[llvm-dev] [RFC] Introducing a byte type to LLVM
John McCall via llvm-dev
llvm-dev at lists.llvm.org
Tue Jun 22 11:52:28 PDT 2021
On 22 Jun 2021, at 13:21, Ralf Jung wrote:
>> Your proposal generally relies on certain optimizations not applying
>> to pointers because they mess up provenance as represented in
>> transitive use-dependencies. If those optimizations can be applied
>> to integers, you can lose use-dependencies in exactly the same way as
>> you can with pointers. Not doing the inttoptr(ptrtoint p)) -> p
>> reduction doesn’t matter at all, because in either case that value
>> has a use-dependency on p, whereas the actual problem is that there
>> is no longer a use-dependency on some other value.
>
> Note that "provenance" as we use it in this discussion is an *explicit
> operational artifact* -- it exists as a concrete piece of state in the
> Abstract Machine. That is very different from something that might
> just be used internally in some kind of analysis.
>
> There is no problem with "resetting" that provenance on a "inttoptr",
> and basically forgetting about where the int comes from. Note that
> this is a statement about an operation in the Abstract Machine, not
> merely a statement about some analysis: this is not "forgetting" as in
> "safely overapproximating the real set of possible behaviors", it is
> "forgetting" by *forcing* the provenance to be some kind of
> wildcard/default provenance. All analyses then have to correctly
> account for that.
But it’s not a truly wildcard provenance. At the very least, it’s
restricted to the set of provenances that have been exposed, and
my understanding is that Juneyoung’s non-determinism rule attempts
to readmit a use-dependency analysis and turn `ptrtoint` back into
a simple scalar operation.
>> For example, you have compellingly argued that it’s problematic to
>> do the reduction |a == b ? a : b| to |b| for pointer types. Suppose
>> I instead do this optimization on integers where |a = ptrtoint A|.

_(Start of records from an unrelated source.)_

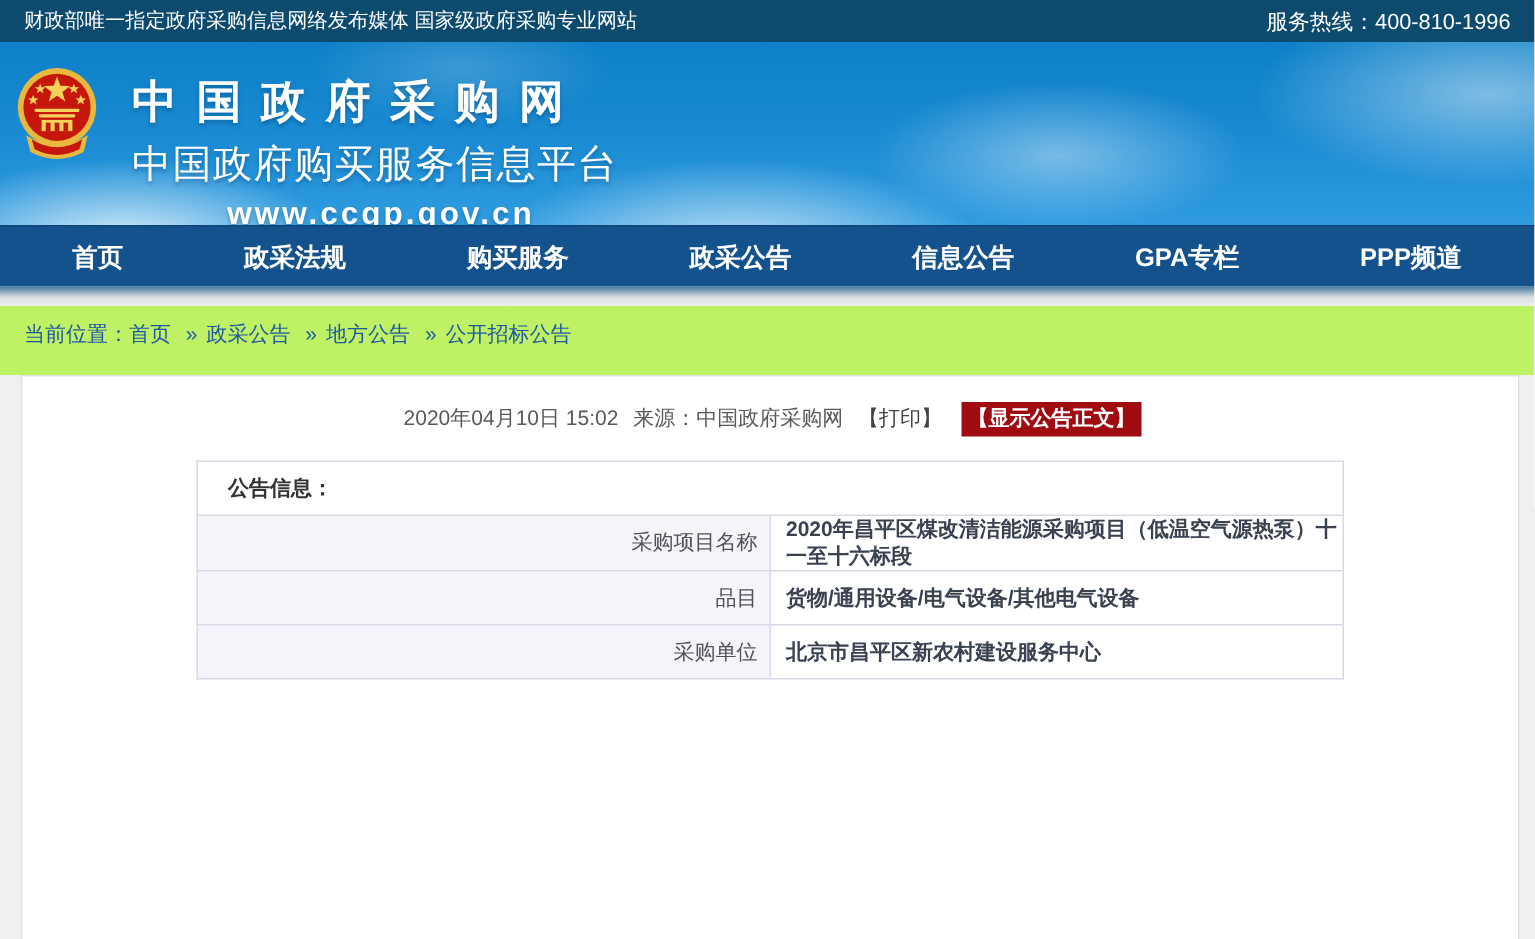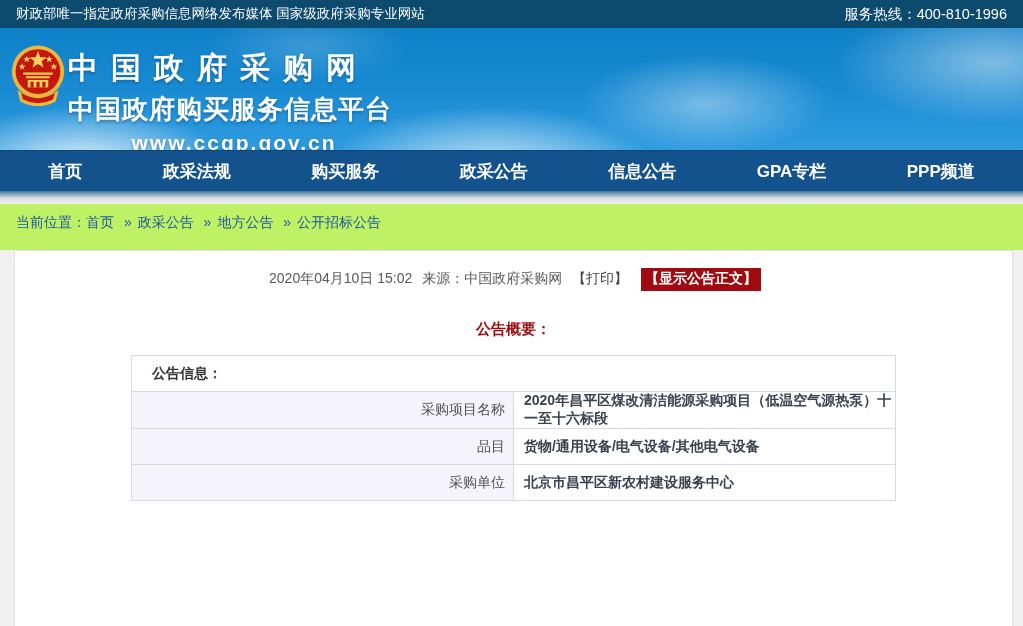"中国政府采购网" .brand { left: 68px -> 88px }
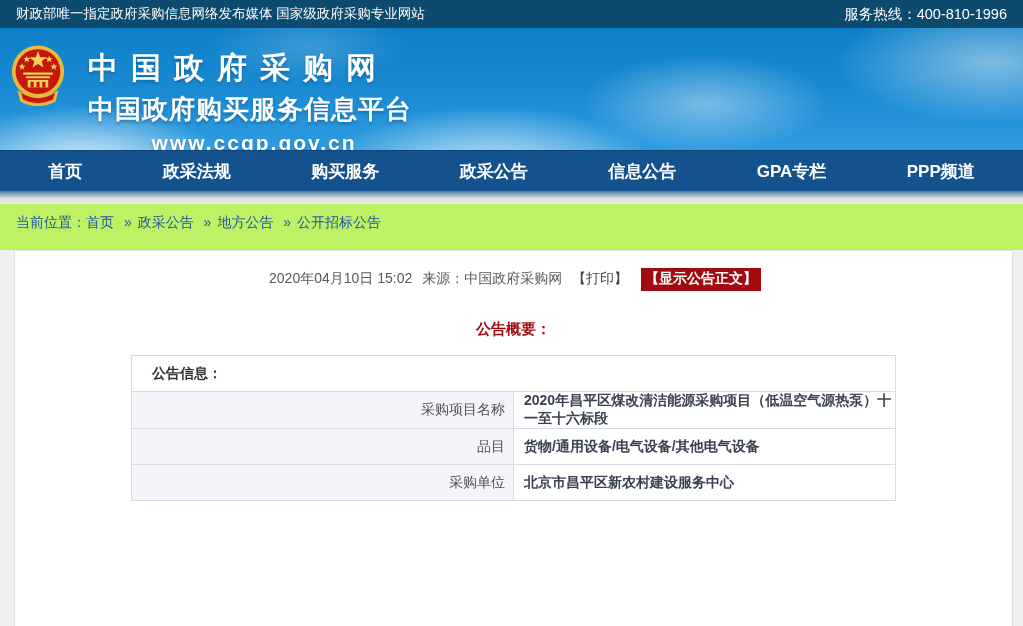"中国政府购买服务信息平台" .brand .site-sub { font-weight: bold -> normal }
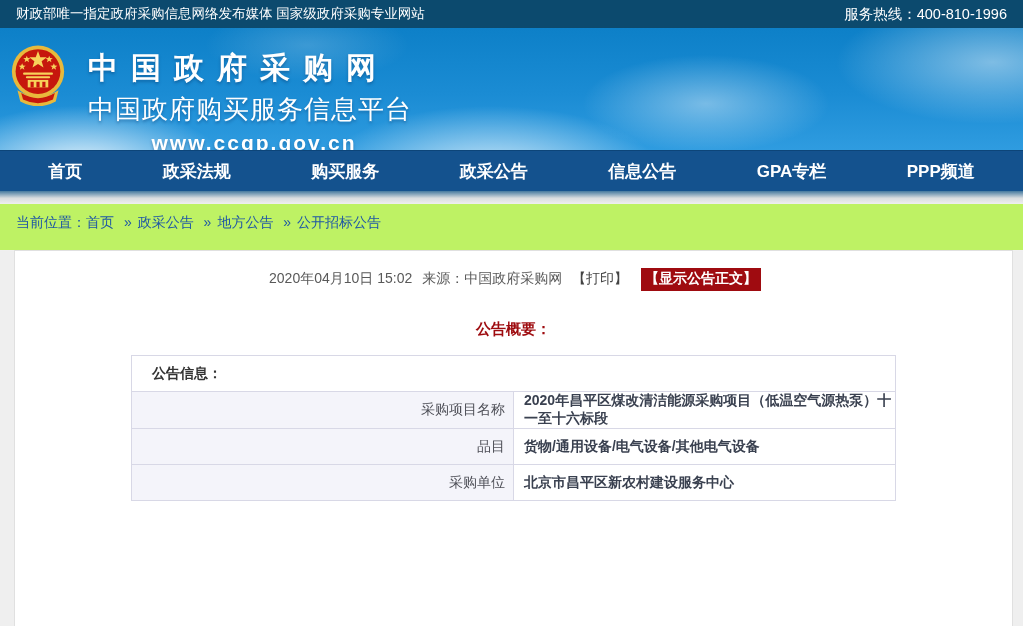"公告概要：" div.summary-heading { html: <div>公告概要：</div> -> none }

>> The result is now simply |b|. If I |inttoptr| that result and access
>> the memory, there will be no record that that access may validly
>> be to |A|. It does not help that the access may be represented
>> as |inttoptr (ptrtoint B)| for some |B| rather than just directly
>> to |B|, because there is no use-dependence on |A|. All there is
>> is an apparently unrelated and unused |ptrtoint A|.
>
> So that would be "ptrtoint A == ptrtoint B ? ptrtoint A : ptrtoint B"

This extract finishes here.